Através das águas termais e do ato de banhar, o edifício comporta-se como um elo entre pessoas e natureza, fazendo com que os três possam coexistir numa simbiose perfeita. A materialidade, a ausência de luz, a abertura calculada e direcionada dos vãos, a ausência de ruído, a sonoridade da água, a ausência do tempo nos remetem para uma realidade paralela onde o stress, a pressão e a ansiedade do cotidiano, são eliminados e esquecidos temporariamente.
"Para projetar edifícios com uma sensibilidade e conexão à vida, deve-se pensar de um modo que vai muito além da forma e da construção." (3)
nota
NE
Publicação original: COSTA, Márcio André Lopes da. Paralelismos. Termas de Vals, a obra prima de Peter Zumthor. Blog Arquiteto da Felicidade, seção ensaios <http://arquitetodafelicidade.com.br/2013/06/26/paralelismos-termas-de-vals-a-obra-prima-de-peter-zumthor/#more-2836>.
1
ZUMTHOR, Peter. Thinking Architecture, Editora Birkhauser, Basileia - Boston – Berlin, 1999, página 17.
2
ZUMTHOR, Peter. Therme Vals. Editora Scheidegger & Spiess,Zurich, 2007, p. 38.
3
ZUMTHOR, Peter. Thinking Architecture, Editora Birkhauser, Basileia - Boston – Berlin, 1999.
sobre o autor
Márcio André Lopes da Costa nasceu no Porto, Portugal, a 10 de Julho de 1982. No ano 2000, ingressa na Faculdade de Arquitetura da Universidade Técnica de Lisboa, iniciando paralelamente em 2003, estágio no atelier Risco S.A.. Em 2004, realiza intercâmbio na Faculdade de Arquitetura da Universidade Federal do Rio de Janeiro, Brasil, regressando no ano seguinte a Portugal para colaborar com o arquiteto Álvaro Leite Siza Vieira, onde obtém uma proximidade muito grande com as obras projetadas por dois arquitetos distinguidos com o Prémio Pritzker, Eduardo Souto Moura e Siza Vieira. Em 2006 licencia-se com distinção pela FAUTL e regressa ao Brasil para colaborar com o escritório CDC Arquitetos e DDG Arquitetura, onde no mesmo ano inicia uma série de viagens por todo o continente sul americano realizando pesquisas sobre a arquitetura das civilizações Incas e Pré-Colombianas.

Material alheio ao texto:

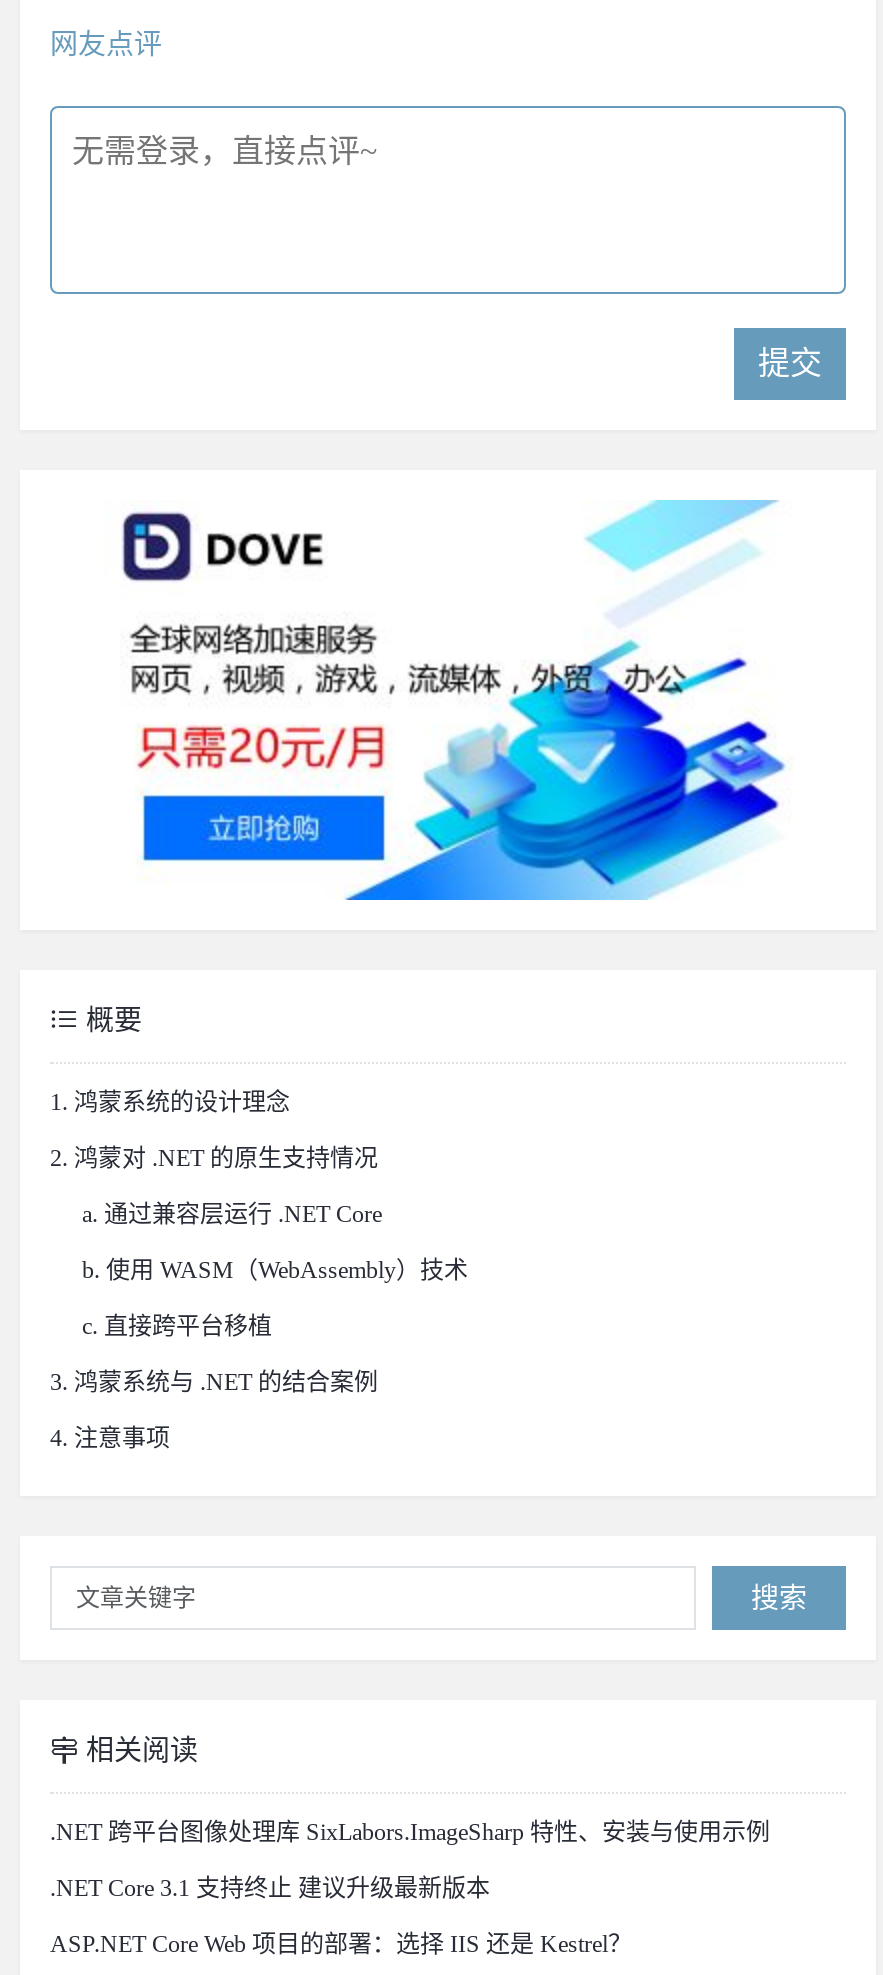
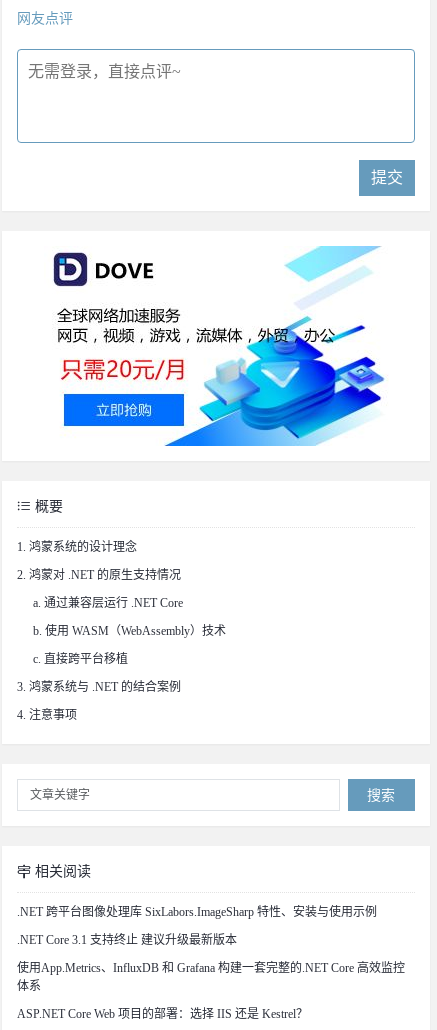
+ 使用App.Metrics、InfluxDB 和 Grafana 构建一套完整的.NET Core 高效监控
+ 体系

Em 2007 retorna ao sul Portugal para colaborar com o escritório Planassociados, fundando juntamente com mais dois sócios a Veqtor Arquitetos Associados. Iniciando uma série de parcerias em diferentes projetos entre estas duas empresas resultando na construção do Hotel Design Praia em Lagos e da Casa Almancil, em Portugal e na realização dos projetos Adega Momentos, Clube de Golf de Almancil e da Moradia Villa. No mesmo ano, elabora uma série de projetos em Portugal, o Departamento de vendas turístico de Golf, Infraestrutura de apoio desportivo de Boliqueime e o Restaurante da Praia em Almancil.
Em 2008 co-funda a filial do escritório em Moçambique com projetos em Chidenguele, Gaza, Moçambique, resultando na elaboração do projeto eco-turístico Sands Resort e da Casa Mangais em Luanda, Angola.
No ano de 2009 regressa definitivamente ao Brasil para colaborar durante 2 anos com o atelier Campo AUD, atuando em diversas áreas desde a urbanização de favelas, habitação social a concursos internacionais e nacionais. Em 2011 co-funda a filial da Veqtor Arquitetos Associados no Rio de Janeiro, Brasil, onde constrói dois pequenos auditórios e uma série de instalações hospitalares para o Hospital Quinta D´Or. Desde 2012 é convidado para colaborar com o Instituto de Transporte Aéreo do Brasil, realizando estudos, pesquisas e projetos no âmbito da área de planejamento aeroportuário para diversos aeroportos em vários pontos do país. É desde 2013 arquiteto convidado como júri de Trabalho Final de Graduação de Arquitetura por diversas Universidades do Rio de Janeiro.